> [Requirement]: Repeat nothing but the line containing "SMC SMC MU-D04" and the lines that follow it, up to and including the last line of the data below.

++++ Given data

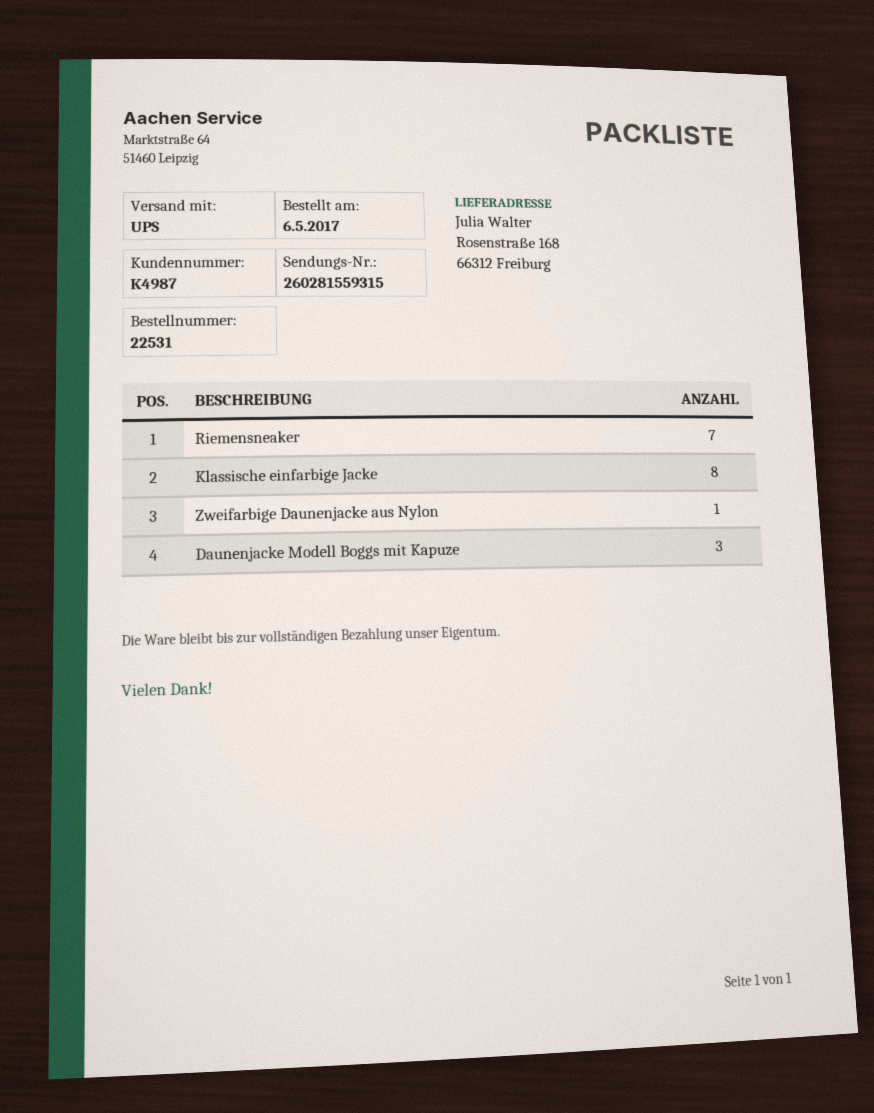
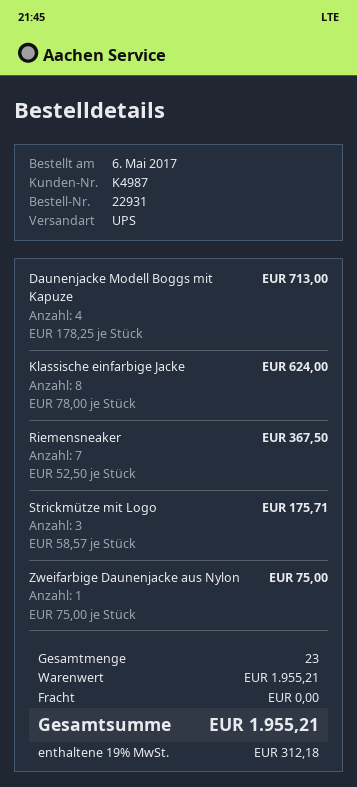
order number: 22531 -> 22931
Daunenjacke Modell Boggs mit Kapuze: 3 -> 4
Strickmütze mit Logo: none -> 3

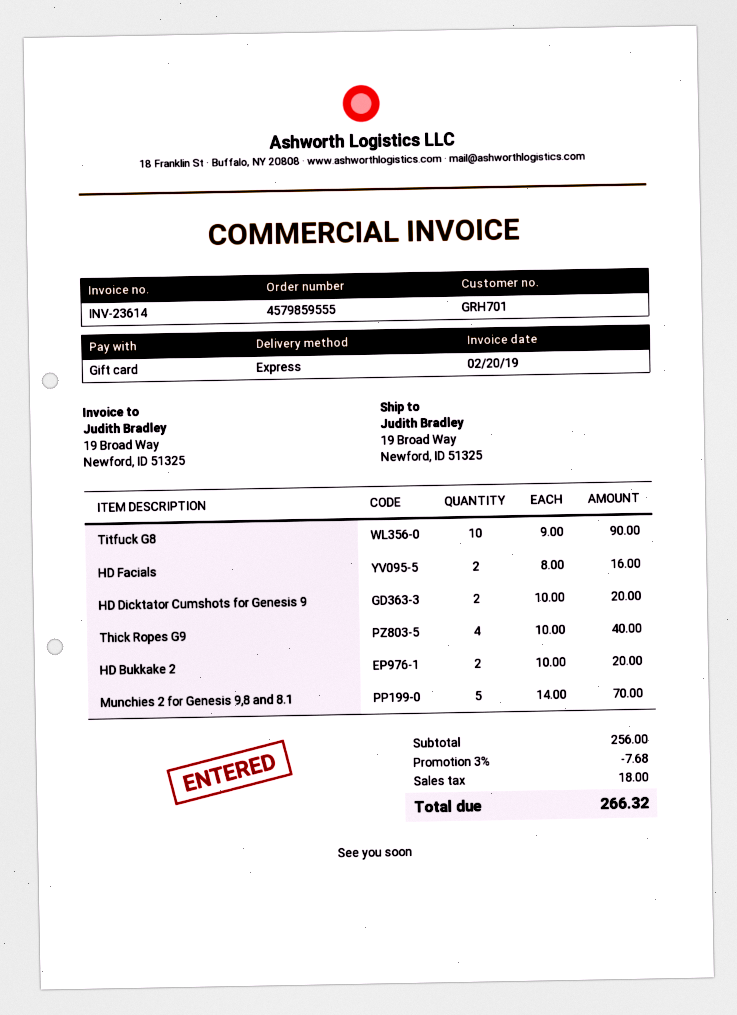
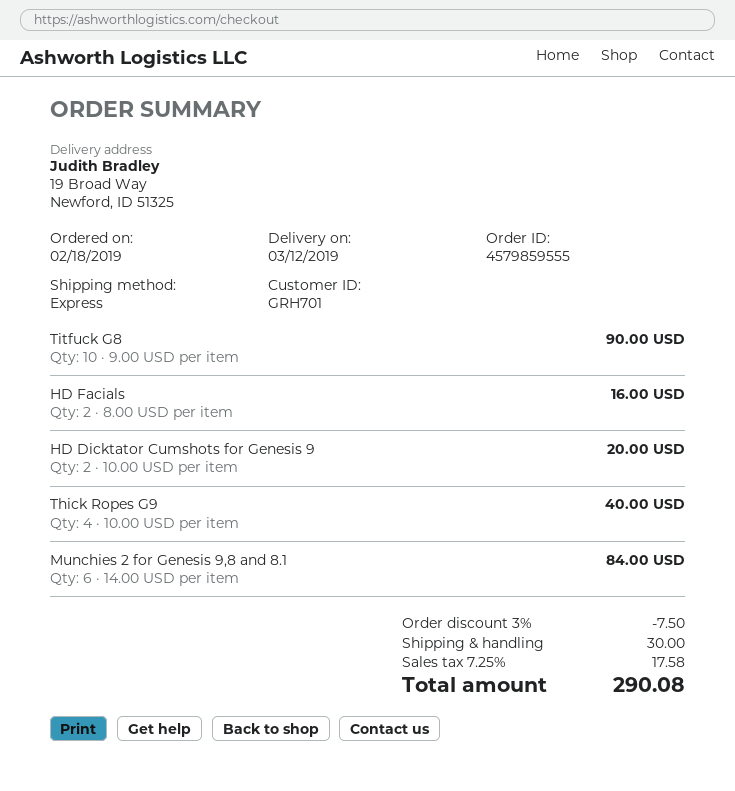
HD Bukkake 2: 2 x 10.00 = 20.00 -> none
Munchies 2 for Genesis 9,8 and 8.1: 5 x 14.00 = 70.00 -> 6 x 14.00 = 84.00
discount: 3% = 7.68 -> 3% = 7.50
shipping: none -> 30.00
tax: 18.00 -> 17.58
total: 266.32 -> 290.08

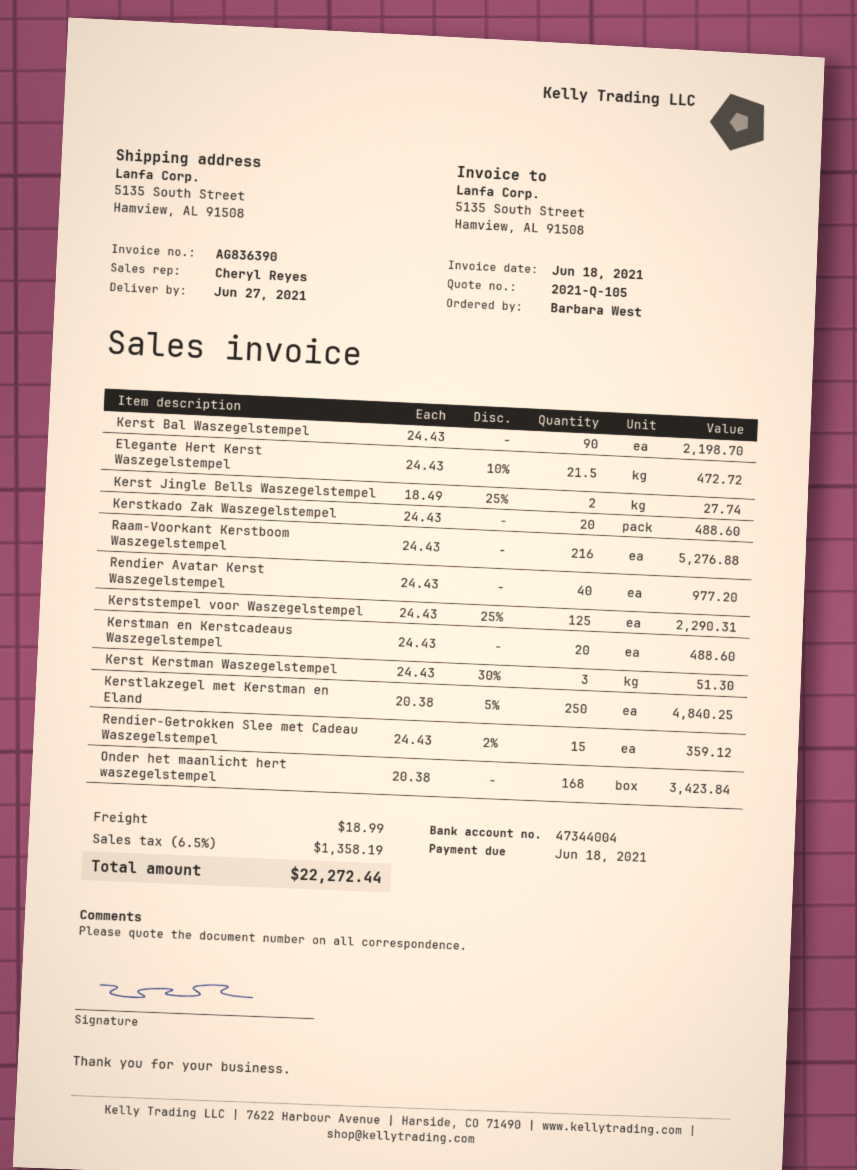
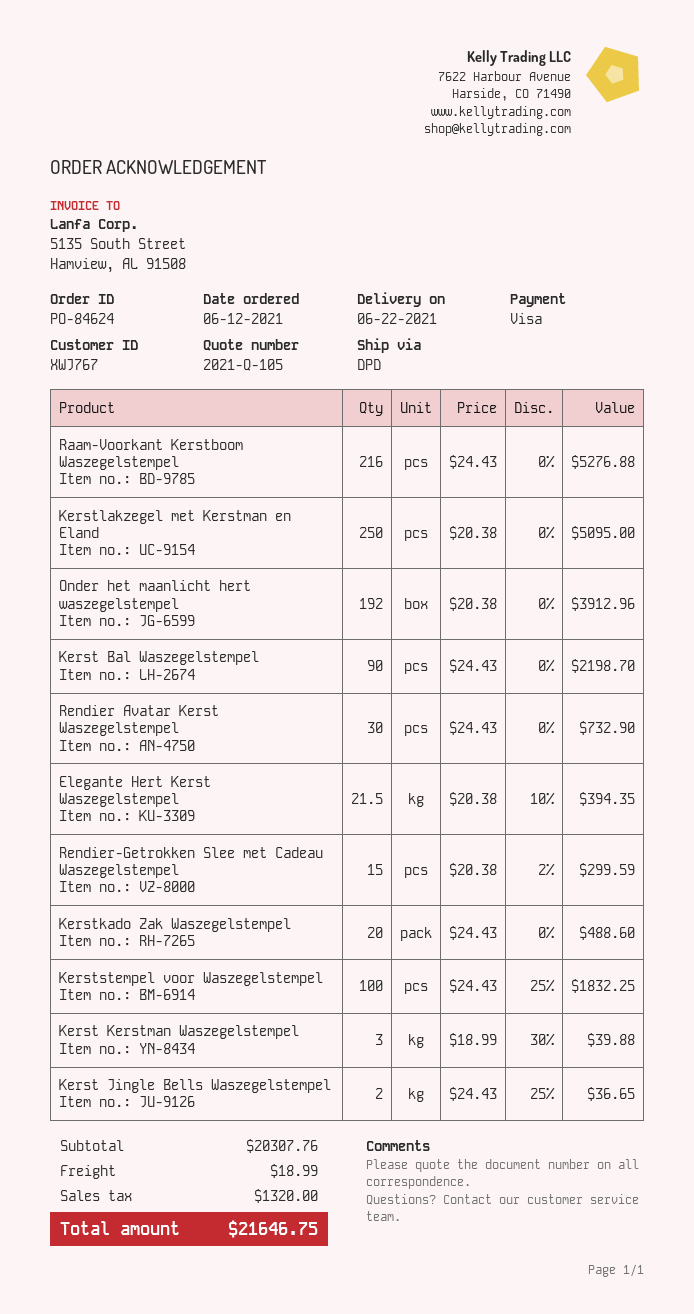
delivery date: 2021-06-27 -> 2021-06-22
Elegante Hert Kerst Waszegelstempel: 21.5 x 24.43 - 10% = 472.72 -> 21.5 x 20.38 - 10% = 394.35
Kerst Jingle Bells Waszegelstempel: 2 x 18.49 - 25% = 27.74 -> 2 x 24.43 - 25% = 36.65
Rendier Avatar Kerst Waszegelstempel: 40 x 24.43 = 977.20 -> 30 x 24.43 = 732.90
Kerststempel voor Waszegelstempel: 125 x 24.43 - 25% = 2290.31 -> 100 x 24.43 - 25% = 1832.25
Kerstman en Kerstcadeaus Waszegelstempel: 20 x 24.43 = 488.60 -> none
Kerst Kerstman Waszegelstempel: 3 x 24.43 - 30% = 51.30 -> 3 x 18.99 - 30% = 39.88
Kerstlakzegel met Kerstman en Eland: 250 x 20.38 - 5% = 4840.25 -> 250 x 20.38 = 5095.00
Rendier-Getrokken Slee met Cadeau Waszegelstempel: 15 x 24.43 - 2% = 359.12 -> 15 x 20.38 - 2% = 299.59
Onder het maanlicht hert waszegelstempel: 168 x 20.38 = 3423.84 -> 192 x 20.38 = 3912.96
tax: 1358.19 -> 1320.00
total: 22272.44 -> 21646.75

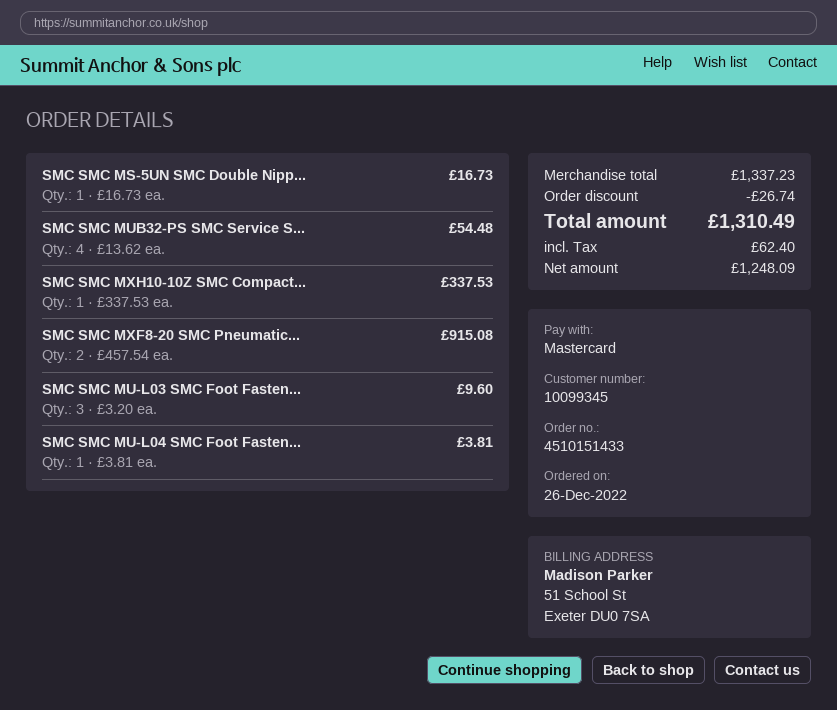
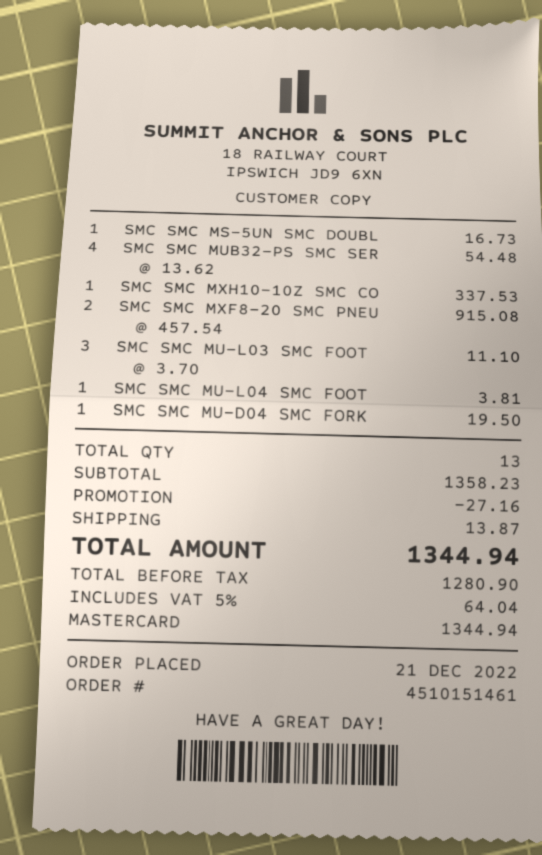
order number: 4510151433 -> 4510151461
order date: 2022-12-26 -> 2022-12-21
SMC SMC MU-L03 SMC Foot Fasten...: 3 x 3.20 = 9.60 -> 3 x 3.70 = 11.10
SMC SMC MU-D04 SMC FORK: none -> 1 x 19.50 = 19.50
subtotal: 1337.23 -> 1358.23
discount: 26.74 -> 27.16
shipping: none -> 13.87
net: 1248.09 -> 1280.90
tax: 62.40 -> 64.04
total: 1310.49 -> 1344.94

++++++++

> [Solution for this problem]:
SMC SMC MU-D04 SMC FORK: none -> 1 x 19.50 = 19.50
subtotal: 1337.23 -> 1358.23
discount: 26.74 -> 27.16
shipping: none -> 13.87
net: 1248.09 -> 1280.90
tax: 62.40 -> 64.04
total: 1310.49 -> 1344.94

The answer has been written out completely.